[CentOS] DNS in CentOS

Fri Apr 4 05:47:22 UTC 2008
Les Mikesell <lesmikesell at gmail.com>

vincenzo romero wrote:
> thank you again, more clarification, if anyone can pls shed light ...
> 
>>  That happens anyway if the forwarder is not authoritative - that is, the
>> forwarder will act as a caching proxy.
> 
> ok - so my lab.company.com is authoritative, so it should keep a copy
> of company.com's information then and be able to respond to queries
> even within the domain of company.com?

Yes, if a server is configured as primary or seconday for a zone it will 
reply directly without asking anyone else.

>>  It's not really polite to send private IP reverse lookups to the public
>> root servers, but I suppose millions of places do...
> 
> i'm sorry, but how do i configure (or any pointer pls?) so that I do
> not point to the public root servers?  i just followed templates;
> whereas, the company.com DNS, I was not the one who configured it.

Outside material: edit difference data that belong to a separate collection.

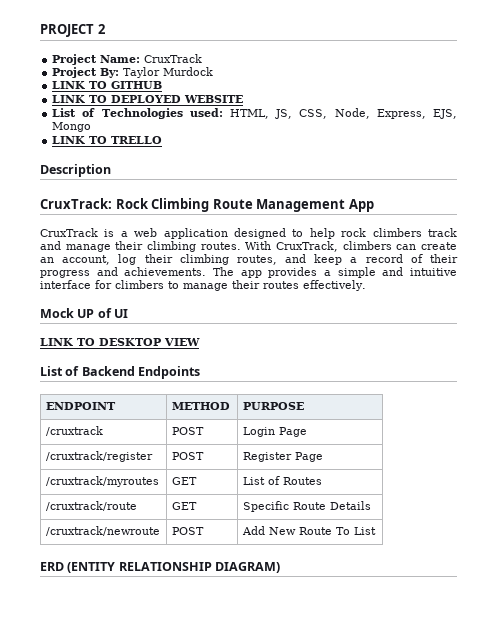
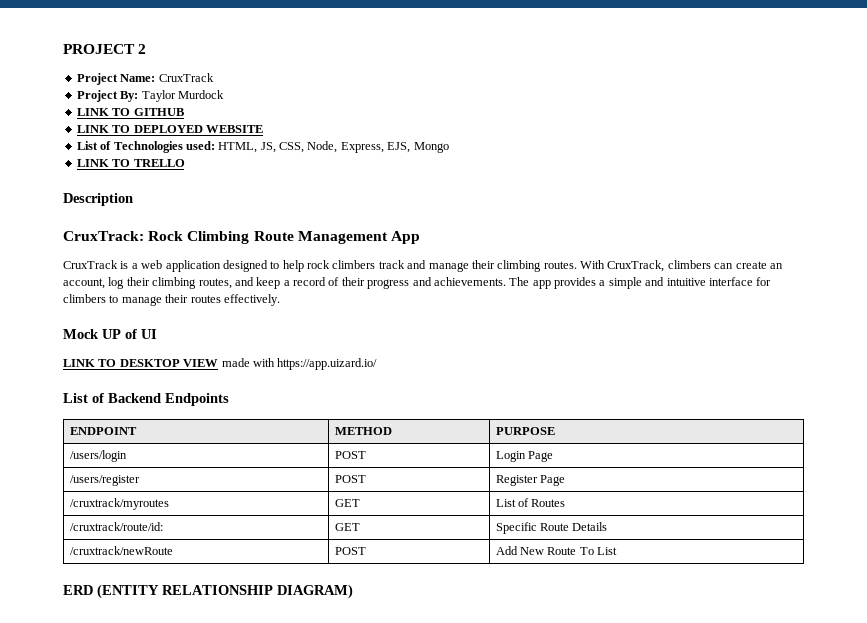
- LINK TO DESKTOP VIEW
+ LINK TO DESKTOP VIEW made with https://app.uizard.io/
- /cruxtrack | POST | Login Page
+ /users/login | POST | Login Page
- /cruxtrack/register | POST | Register Page
+ /users/register | POST | Register Page
- /cruxtrack/route | GET | Specific Route Details
+ /cruxtrack/route/id: | GET | Specific Route Details
- /cruxtrack/newroute | POST | Add New Route To List
+ /cruxtrack/newRoute | POST | Add New Route To List

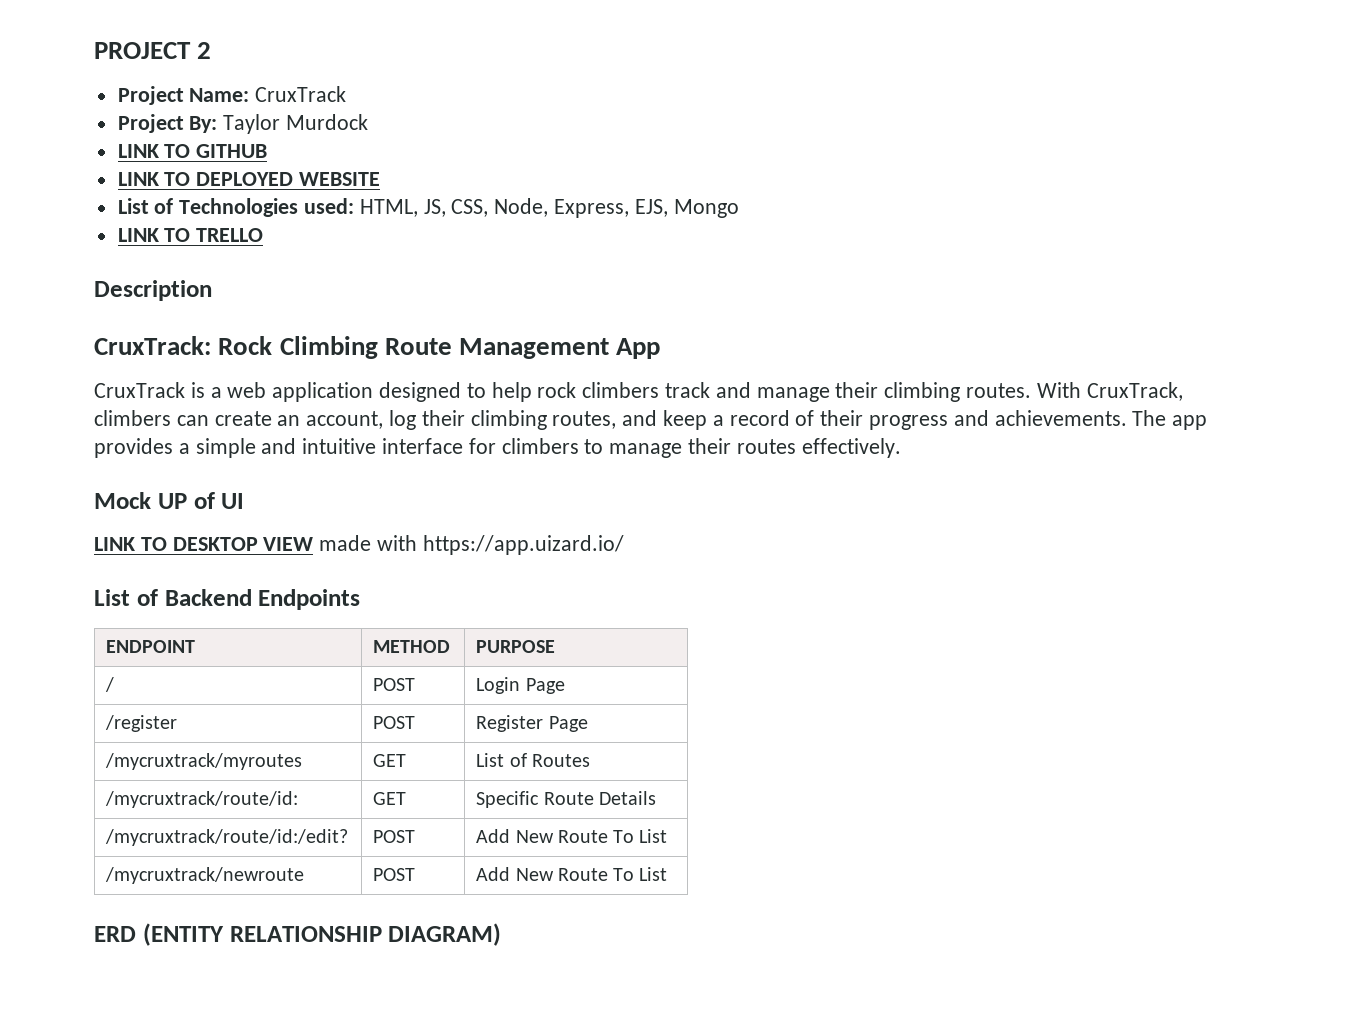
- /users/login | POST | Login Page
+ / | POST | Login Page
- /users/register | POST | Register Page
+ /register | POST | Register Page
- /cruxtrack/myroutes | GET | List of Routes
+ /mycruxtrack/myroutes | GET | List of Routes
- /cruxtrack/route/id: | GET | Specific Route Details
+ /mycruxtrack/route/id: | GET | Specific Route Details
- /cruxtrack/newRoute | POST | Add New Route To List
+ /mycruxtrack/route/id:/edit? | POST | Add New Route To List
+ /mycruxtrack/newroute | POST | Add New Route To List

Configure your servers as primary or secondary for the reverse zones of 
all the private ranges you use (nn.nn.nn.IN-ADDR.ARPA).

> I think the issues I have encountered are less now....
> My questions.
> 
> 1.  From my lab.company.com DNS server - do I need to update my
> /etc/resolv.conf file so that it shows:
> 
> search lab.company.com company.com
> nameserver 192.168.17.2
> nameserver 10.100.1.24

The 'search' applies to lookups from clients on that particular machine 
where a bare host name is requested.


> 2.  With the above /etc/resolv.conf I can ping forward and backwards
> hosts, except - reverse lookup to host within company.com's domain
> still shows the root servers .. :(

If you aren't primary/secondary, it walks down following referrals from 
the root servers.  For private ranges you won't get the right answer 
because they aren't delegated.

> 3.  Strangest and confusing, is performing nslookup FROM
> lab.company.com's DNS server :
> 
> a.  responds to nslookup company.com:
> nslookup 192.168.17.1
> Server:         127.0.0.1
> Address:        127.0.0.1#53
> 
> 1.17.168.192.in-addr.arpa       name = qatest1.lab.maxiscale.com.
> 
> [root at myhost named]# nslookup maxiscale.com
> Server:         127.0.0.1
> Address:        127.0.0.1#53
> Non-authoritative answer:
> Name:   company.com
> Address: 10.100.1.24
> 
> BUT it can't find an answer for ITS OWN domain:
> 
>  nslookup lab.company.com
> Server:         127.0.0.1
> Address:        127.0.0.1#53
> 
> *** Can't find lab.company.com: No answer

Usually the origin of the zone has A and NS records in the parent zone.